Sappiamo che a Greenwood più di 300 persone di colore furono uccise e almeno 10.000 rimasero senza casa, perché le loro furono bruciate o rase al suolo. Dagli scontri davanti al tribunale si arriva a massacrare, distruggere e incendiare, entrando nelle abitazioni e nei negozi e uccidendo, come raccontano molti "ogni persona nera che capita sotto tiro". Viene dato l’allarme che a Greenwood è scoppiata una rivolta organizzata dai neri e vengono inviati aerei che sganciano bombe incendiarie sulla popolazione. Sono aerei che appartengono alla polizia, ma anche a privati che partecipano al massacro. La distruzione è totale. Case, hotel, chiese, tutte rase al suolo o date alle fiamme. Ma lo strazio prosegue anche sui cadaveri. Molti corpi vengono ammassati e sepolti insieme in alcune fosse comuni o bruciati negli inceneritori. Alcuni sono caricati su camion e gettati nel fiume. Per molti una parte di questi cadaveri è tutt’ora sepolta in un’area del cimitero della città.

Viene accettata la ricostruzione delle autorità locali, per niente veritiera, della rivolta e questa fu anche la scusa per le agenzie di assicurazione per rifiutare eventuali richieste di danni. I sopravvissuti lasciarono il quartiere, molti avevano perso casa e lavoro.

Le conseguenze

Di quello che è avvenuto a Greenwood non se n’è mai parlato neanche nei libri di storia. Vanessa Hall-Harper, afroamericana e membro del consiglio cittadino di Tulsa racconta di essere cresciuta a Tulsa e di non aver mai saputo nulla del massacro. E quando lo ha chiesto alla nonna, prima della sua morte, lei gli ha raccontato che tanti afroamericani in quel frangente erano stati uccisi senza un motivo, senza un perché. Olivia Hooker, 103 anni, un’altra degli ultimi sopravvissuti racconta addirittura che quel giorno era in casa e di essersi nascosta con sua madre e i fratelli mentre quelle persone razziavano qualsiasi cosa nell’abitazione. Ricordi di una vita, tutto cancellato.

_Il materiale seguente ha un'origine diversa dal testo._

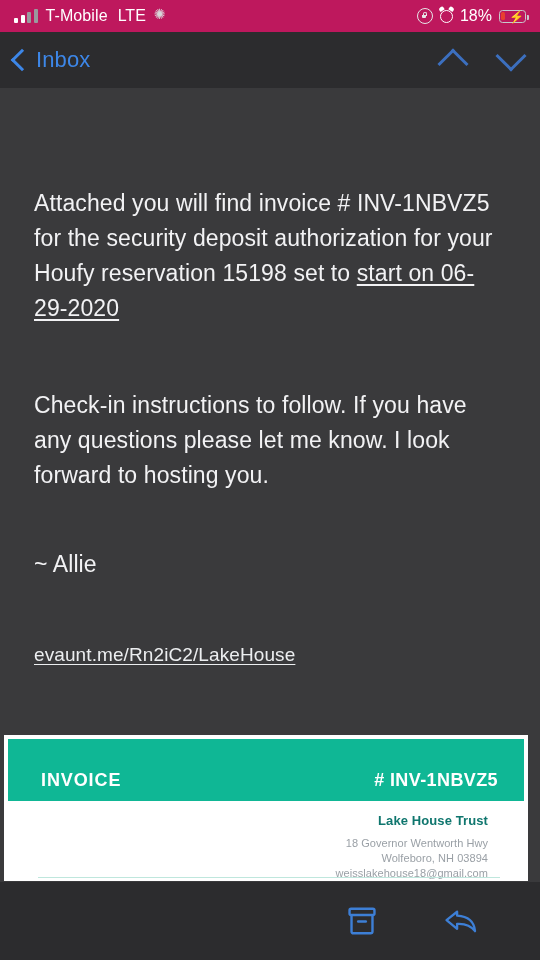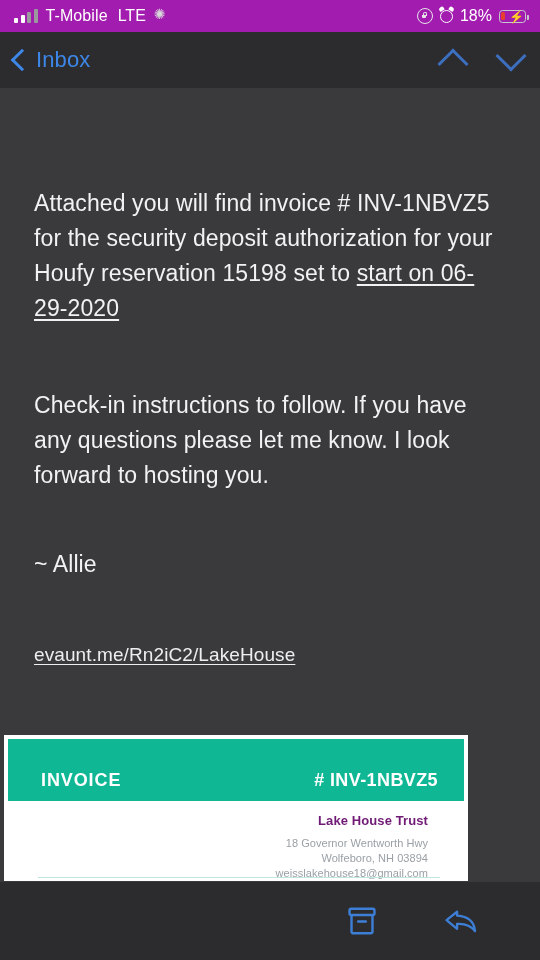--- a/index.html
+++ b/index.html
@@ -18,21 +18,21 @@
     overflow: hidden;
     background: #3a3a3c;
   }
 
   
   .statusbar {
     position: absolute;
     top: 0; left: 0;
     width: 540px;
     height: 32px;
-    background: #a21caf;
+    background: #be185d;
     color: #ffffff;
     display: flex;
     align-items: center;
     font-size: 17px;
     box-sizing: border-box;
     padding: 0 14px;
   }
   .status-left {
     display: flex;
     align-items: center;
@@ -233,21 +233,21 @@
     text-decoration: underline;
     text-underline-offset: 3px;
     cursor: pointer;
   }
 
   
   .invoice-card {
     position: absolute;
     left: 4px;
     top: 735px;
-    width: 464px;
+    width: 524px;
     height: 147px;
     background: #ffffff;
     box-sizing: border-box;
     padding: 4px 4px 0 4px;
     overflow: hidden;
   }
   .inv-band {
     background: #0fb795;
     height: 62px;
     display: flex;
@@ -268,21 +268,21 @@
     font-size: 18px;
     letter-spacing: .4px;
   }
   .inv-body {
     padding: 12px 36px 0 0;
     text-align: right;
   }
   .inv-company {
     font-size: 13px;
     font-weight: bold;
-    color: #701a75;
+    color: #0f766e;
     letter-spacing: .1px;
     margin-bottom: 8px;
   }
   .inv-line {
     font-size: 11px;
     color: #9aa0a6;
     line-height: 15px;
     letter-spacing: .05px;
   }
   .inv-rule {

Quest’anno ricorre il centenario dal massacro anche se poco è stato fatto in termini di giustizia come ha ricordato Viola Fletcher. Si è cominciato a indagare per poter dare almeno un nome e una dignità a quelle vittime a partire dal 1999. Quell’anno un uomo ha raccontato che il giorno del massacro stava giocando proprio vicino al cimitero e di aver notato alcuni uomini scavare una fossa. Dopo averli visti allontanarsi, avvicinandosi si era trovato davanti alcuni corpi gettati in quelle buche. La testimonianza spinse uno degli antropologi forensi più famosi, Clyde Snow, a andare a fondo. Snow era lo stesso che aveva contribuito a identificare molti criminali nazisti e a far emergere l’orrore delle fosse comuni in Jugoslavia. Utilizzando un radar particolare Snow è riuscito a captare immagini dal sottosuolo, dove alcuni elementi dimostrerebbero la presenza di una fossa comune. A febbraio dello scorso anno si era parlato del fatto che le prove fossero sufficienti per iniziare a scavare, ma la pandemia di Covid ha fermato tutto.

Sarà lunga e forse Viola Fletcher e gli altri sopravvissuti non riusciranno a vedere la fine di questa indagine su cui, purtroppo, pesa lo scarso impegno delle istituzioni. Si spera nei parenti dei sopravvissuti e in quelle poche persone come Vanessa Hall-Harper che vogliono far emergere la verità.